Lab 13 - Improving your Classifications

What You'll Learn

Improve supervised classification through better training data collection
Add spectral indices (NDVI, NDWI) as additional predictor bands
Tune Random Forest parameters for better results
Adjust unsupervised clustering parameters
Compare different clustering algorithms

Building On Previous Learning

This lab directly extends your work from:

Lab 11 - Supervised classification with Random Forest
Lab 12 - Unsupervised k-means clustering

Why This Matters

Initial classification results are rarely perfect. Understanding how to systematically improve your results is critical for:

Accuracy: Meeting project requirements for land cover mapping
Reliability: Producing consistent results across different scenes
Understanding: Knowing WHY classifications fail helps you fix them

Before You Start

Prerequisites: Complete Labs 11-12 and gather feedback on your initial classification outputs.
Estimated time: 60 minutes
Materials: Earth Engine access, saved classifier scripts, and your Lab 12 code.

Key Terms

Predictor Bands: The image bands used by the classifier to make predictions. More informative bands can improve accuracy.
Feature Space: The multi-dimensional space defined by all predictor bands where pixels are classified.
Hyperparameter: Settings that control how an algorithm works (e.g., number of trees, k value) that must be tuned by the analyst.
Spectral Separability: How distinguishable different classes are based on their spectral signatures.

Introduction

In this lab, you will improve the code you created in Lab 11 - Supervised Classification and Lab 12 - Unsupervised Classification. You'll see if you can improve the classifications by completing the following assignments.

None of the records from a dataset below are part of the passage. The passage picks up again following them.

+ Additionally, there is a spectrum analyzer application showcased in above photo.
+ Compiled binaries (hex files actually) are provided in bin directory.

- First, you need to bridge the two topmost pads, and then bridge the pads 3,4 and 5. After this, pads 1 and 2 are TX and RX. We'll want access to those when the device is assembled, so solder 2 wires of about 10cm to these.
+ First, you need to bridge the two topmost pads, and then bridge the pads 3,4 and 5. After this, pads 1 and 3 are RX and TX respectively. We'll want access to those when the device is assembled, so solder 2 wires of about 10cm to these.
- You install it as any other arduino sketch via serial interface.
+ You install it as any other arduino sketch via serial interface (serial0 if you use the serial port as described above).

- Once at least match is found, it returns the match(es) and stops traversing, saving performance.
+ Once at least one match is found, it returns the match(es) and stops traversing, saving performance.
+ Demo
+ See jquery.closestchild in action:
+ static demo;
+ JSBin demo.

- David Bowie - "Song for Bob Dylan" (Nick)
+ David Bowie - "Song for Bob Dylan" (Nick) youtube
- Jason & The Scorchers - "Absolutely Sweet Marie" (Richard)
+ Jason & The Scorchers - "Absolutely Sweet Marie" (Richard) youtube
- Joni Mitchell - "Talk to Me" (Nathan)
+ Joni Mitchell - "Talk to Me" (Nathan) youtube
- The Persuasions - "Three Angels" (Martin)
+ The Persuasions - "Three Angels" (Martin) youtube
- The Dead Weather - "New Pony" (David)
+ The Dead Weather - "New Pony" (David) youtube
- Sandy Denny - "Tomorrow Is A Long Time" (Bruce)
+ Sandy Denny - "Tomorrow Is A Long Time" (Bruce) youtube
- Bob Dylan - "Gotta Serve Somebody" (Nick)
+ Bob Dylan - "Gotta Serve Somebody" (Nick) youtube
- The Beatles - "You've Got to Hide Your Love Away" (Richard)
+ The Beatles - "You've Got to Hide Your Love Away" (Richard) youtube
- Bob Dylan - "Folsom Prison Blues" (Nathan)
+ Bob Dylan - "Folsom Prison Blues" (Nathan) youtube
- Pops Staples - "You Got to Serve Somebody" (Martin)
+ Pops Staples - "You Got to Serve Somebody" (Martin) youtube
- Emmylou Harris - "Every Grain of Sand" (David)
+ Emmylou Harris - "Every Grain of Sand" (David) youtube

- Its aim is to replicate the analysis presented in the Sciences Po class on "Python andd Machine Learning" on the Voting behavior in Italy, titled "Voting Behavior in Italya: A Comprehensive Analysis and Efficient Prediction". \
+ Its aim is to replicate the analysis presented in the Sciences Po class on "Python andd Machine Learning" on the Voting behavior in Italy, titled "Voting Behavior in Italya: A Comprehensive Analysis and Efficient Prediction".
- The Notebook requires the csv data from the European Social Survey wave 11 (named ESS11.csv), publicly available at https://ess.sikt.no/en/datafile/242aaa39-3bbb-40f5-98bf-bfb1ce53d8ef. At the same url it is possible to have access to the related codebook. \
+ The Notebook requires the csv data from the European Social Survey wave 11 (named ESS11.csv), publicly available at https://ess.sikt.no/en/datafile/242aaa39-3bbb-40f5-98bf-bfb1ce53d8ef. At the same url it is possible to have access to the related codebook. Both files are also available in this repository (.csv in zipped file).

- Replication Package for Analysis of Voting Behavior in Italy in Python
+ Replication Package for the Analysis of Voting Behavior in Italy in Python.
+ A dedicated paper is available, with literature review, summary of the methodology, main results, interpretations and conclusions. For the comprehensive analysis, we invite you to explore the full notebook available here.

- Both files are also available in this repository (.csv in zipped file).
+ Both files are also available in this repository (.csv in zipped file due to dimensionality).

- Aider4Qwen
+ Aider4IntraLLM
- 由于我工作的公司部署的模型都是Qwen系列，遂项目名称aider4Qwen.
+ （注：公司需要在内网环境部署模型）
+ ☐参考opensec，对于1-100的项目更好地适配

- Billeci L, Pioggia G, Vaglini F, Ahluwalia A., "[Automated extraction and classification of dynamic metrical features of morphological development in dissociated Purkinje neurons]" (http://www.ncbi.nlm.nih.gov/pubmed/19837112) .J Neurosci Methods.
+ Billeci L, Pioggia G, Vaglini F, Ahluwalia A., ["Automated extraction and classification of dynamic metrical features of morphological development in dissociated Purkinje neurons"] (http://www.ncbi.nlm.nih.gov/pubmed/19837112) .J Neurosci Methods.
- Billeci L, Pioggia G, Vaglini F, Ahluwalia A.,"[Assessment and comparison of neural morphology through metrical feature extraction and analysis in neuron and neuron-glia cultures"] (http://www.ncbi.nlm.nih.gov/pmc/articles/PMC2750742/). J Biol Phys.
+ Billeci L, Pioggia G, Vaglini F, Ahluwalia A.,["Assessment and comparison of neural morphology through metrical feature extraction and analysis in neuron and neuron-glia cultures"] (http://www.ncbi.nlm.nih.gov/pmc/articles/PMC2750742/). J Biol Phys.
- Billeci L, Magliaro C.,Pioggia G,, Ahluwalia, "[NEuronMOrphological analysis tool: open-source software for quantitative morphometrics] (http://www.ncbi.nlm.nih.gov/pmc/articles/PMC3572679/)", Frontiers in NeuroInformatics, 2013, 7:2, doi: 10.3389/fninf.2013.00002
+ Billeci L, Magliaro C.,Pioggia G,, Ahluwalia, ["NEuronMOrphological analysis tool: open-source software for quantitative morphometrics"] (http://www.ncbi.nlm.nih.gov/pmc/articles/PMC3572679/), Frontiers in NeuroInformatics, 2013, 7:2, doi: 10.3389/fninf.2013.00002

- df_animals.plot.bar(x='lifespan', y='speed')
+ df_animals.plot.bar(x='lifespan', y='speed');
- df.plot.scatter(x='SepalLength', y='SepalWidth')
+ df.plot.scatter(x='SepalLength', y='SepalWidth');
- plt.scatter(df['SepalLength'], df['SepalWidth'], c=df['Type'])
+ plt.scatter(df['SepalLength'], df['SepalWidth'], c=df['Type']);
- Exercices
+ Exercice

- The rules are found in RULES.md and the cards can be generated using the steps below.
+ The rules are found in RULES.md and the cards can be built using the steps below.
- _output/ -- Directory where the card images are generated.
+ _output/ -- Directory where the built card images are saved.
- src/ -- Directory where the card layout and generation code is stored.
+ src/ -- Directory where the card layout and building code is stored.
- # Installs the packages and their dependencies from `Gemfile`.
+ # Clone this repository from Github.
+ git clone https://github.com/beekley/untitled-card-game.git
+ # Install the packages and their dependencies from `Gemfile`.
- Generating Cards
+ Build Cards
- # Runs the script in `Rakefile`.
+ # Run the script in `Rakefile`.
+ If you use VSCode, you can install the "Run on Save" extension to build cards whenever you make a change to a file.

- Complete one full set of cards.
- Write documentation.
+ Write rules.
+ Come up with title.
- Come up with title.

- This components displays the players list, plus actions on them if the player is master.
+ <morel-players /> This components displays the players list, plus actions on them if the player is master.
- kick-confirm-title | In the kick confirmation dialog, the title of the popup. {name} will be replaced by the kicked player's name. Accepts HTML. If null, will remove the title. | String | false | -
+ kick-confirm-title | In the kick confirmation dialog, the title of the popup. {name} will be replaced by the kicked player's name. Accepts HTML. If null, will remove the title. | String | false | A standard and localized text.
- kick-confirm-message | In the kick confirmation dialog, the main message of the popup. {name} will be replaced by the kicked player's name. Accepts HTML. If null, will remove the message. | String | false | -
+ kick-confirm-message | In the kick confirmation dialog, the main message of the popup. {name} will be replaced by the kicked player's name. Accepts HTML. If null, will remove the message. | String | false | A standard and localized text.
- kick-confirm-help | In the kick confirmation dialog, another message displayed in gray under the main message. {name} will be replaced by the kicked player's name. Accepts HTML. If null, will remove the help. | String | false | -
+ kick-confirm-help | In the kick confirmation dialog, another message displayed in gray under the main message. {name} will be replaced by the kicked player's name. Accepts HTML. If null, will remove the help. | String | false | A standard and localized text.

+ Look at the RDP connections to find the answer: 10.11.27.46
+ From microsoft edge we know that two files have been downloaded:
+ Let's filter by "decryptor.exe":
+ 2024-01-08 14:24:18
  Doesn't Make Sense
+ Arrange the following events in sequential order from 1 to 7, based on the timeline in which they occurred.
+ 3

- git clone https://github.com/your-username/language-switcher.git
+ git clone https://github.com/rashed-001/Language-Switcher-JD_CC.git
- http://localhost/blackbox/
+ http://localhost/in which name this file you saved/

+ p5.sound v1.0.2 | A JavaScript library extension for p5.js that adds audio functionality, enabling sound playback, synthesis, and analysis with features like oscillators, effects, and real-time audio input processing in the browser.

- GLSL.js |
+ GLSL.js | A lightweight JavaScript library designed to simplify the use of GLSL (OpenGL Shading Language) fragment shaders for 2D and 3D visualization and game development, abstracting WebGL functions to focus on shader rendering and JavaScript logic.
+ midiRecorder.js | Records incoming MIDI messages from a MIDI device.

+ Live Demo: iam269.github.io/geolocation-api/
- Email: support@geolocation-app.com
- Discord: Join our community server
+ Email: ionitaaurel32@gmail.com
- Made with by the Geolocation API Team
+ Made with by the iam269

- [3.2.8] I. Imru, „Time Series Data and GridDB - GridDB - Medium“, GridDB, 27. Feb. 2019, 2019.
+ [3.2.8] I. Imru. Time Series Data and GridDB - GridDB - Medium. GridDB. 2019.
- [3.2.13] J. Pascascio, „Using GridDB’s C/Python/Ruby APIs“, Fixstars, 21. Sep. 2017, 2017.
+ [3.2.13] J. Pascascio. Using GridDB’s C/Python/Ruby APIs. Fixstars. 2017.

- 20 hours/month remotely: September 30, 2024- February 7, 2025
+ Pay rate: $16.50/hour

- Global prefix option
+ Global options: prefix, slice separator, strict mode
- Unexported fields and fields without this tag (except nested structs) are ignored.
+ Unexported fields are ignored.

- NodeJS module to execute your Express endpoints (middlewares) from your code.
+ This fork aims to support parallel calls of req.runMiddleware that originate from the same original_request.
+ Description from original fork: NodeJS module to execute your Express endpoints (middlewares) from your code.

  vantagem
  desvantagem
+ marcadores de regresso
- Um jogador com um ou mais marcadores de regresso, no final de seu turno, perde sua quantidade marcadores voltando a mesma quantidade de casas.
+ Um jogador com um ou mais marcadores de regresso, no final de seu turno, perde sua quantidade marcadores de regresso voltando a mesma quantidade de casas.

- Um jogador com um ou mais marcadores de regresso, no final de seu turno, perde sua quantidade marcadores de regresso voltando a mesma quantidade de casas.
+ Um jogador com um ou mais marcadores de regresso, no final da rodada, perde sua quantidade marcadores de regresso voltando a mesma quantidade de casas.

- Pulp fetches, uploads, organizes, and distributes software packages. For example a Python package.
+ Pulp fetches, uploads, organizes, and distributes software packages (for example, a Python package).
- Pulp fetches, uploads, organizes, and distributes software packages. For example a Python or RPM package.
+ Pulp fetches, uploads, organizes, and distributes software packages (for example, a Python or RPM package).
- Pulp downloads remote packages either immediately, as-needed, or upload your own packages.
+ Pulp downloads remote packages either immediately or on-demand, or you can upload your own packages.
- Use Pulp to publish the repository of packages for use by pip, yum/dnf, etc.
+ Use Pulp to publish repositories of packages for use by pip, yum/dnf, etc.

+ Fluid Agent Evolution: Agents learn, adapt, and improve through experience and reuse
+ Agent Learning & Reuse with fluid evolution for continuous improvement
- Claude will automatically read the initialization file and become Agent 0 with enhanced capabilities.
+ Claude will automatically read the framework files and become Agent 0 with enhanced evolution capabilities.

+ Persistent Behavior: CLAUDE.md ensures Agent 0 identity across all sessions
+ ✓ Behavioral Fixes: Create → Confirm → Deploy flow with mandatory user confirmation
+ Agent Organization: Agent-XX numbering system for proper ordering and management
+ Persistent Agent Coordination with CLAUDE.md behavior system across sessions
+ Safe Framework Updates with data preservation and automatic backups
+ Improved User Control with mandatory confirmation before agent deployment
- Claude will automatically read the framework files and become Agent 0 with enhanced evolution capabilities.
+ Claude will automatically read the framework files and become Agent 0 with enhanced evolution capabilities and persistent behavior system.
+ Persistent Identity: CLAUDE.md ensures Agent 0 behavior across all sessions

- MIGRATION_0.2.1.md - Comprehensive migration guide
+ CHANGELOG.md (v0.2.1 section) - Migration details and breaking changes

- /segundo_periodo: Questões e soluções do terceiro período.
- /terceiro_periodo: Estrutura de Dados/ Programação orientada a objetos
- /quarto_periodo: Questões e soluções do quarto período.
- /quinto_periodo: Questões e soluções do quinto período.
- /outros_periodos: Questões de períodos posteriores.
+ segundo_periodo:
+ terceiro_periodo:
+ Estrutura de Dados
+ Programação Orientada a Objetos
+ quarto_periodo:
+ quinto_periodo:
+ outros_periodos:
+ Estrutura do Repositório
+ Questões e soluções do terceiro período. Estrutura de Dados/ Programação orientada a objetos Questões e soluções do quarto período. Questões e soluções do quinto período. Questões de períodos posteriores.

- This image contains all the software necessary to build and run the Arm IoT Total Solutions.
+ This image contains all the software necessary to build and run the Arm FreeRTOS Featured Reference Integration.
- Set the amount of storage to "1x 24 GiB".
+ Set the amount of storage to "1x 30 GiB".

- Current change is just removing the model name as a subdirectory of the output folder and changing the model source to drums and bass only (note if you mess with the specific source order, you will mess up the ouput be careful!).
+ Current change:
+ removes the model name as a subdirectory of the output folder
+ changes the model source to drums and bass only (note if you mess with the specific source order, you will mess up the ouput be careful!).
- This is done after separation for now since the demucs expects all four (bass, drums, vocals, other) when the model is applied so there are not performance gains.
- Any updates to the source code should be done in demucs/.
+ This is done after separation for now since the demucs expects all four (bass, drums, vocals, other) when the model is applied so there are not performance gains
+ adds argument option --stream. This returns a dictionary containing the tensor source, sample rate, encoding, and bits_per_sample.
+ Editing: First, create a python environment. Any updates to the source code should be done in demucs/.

You can use your code from Lab 12 or use the following code: https://code.earthengine.google.com/82c02e163ca780304a5536c29c6c4461

Strategies for Improvement

Strategy	Applies To	What It Improves
More training points	Supervised	Class representation, spectral variability
Additional predictor bands	Both	Class separability
More trees in RF	Supervised	Model stability (with diminishing returns)
More sample pixels	Unsupervised	Cluster quality
Adjust k value	Unsupervised	Class granularity

Assignments

Assignment 1: Collect More Training Points

For the supervised classification, try collecting more points for each class.

Collect points across the entire composite, not just one location
Look for pixels of the same class that show variability
For water: collect pixels in parts of rivers that vary in color
For developed: collect pixels from different rooftops and materials

Tip: The more spectrally representative your training points are, the better the classifier can generalize to the entire image.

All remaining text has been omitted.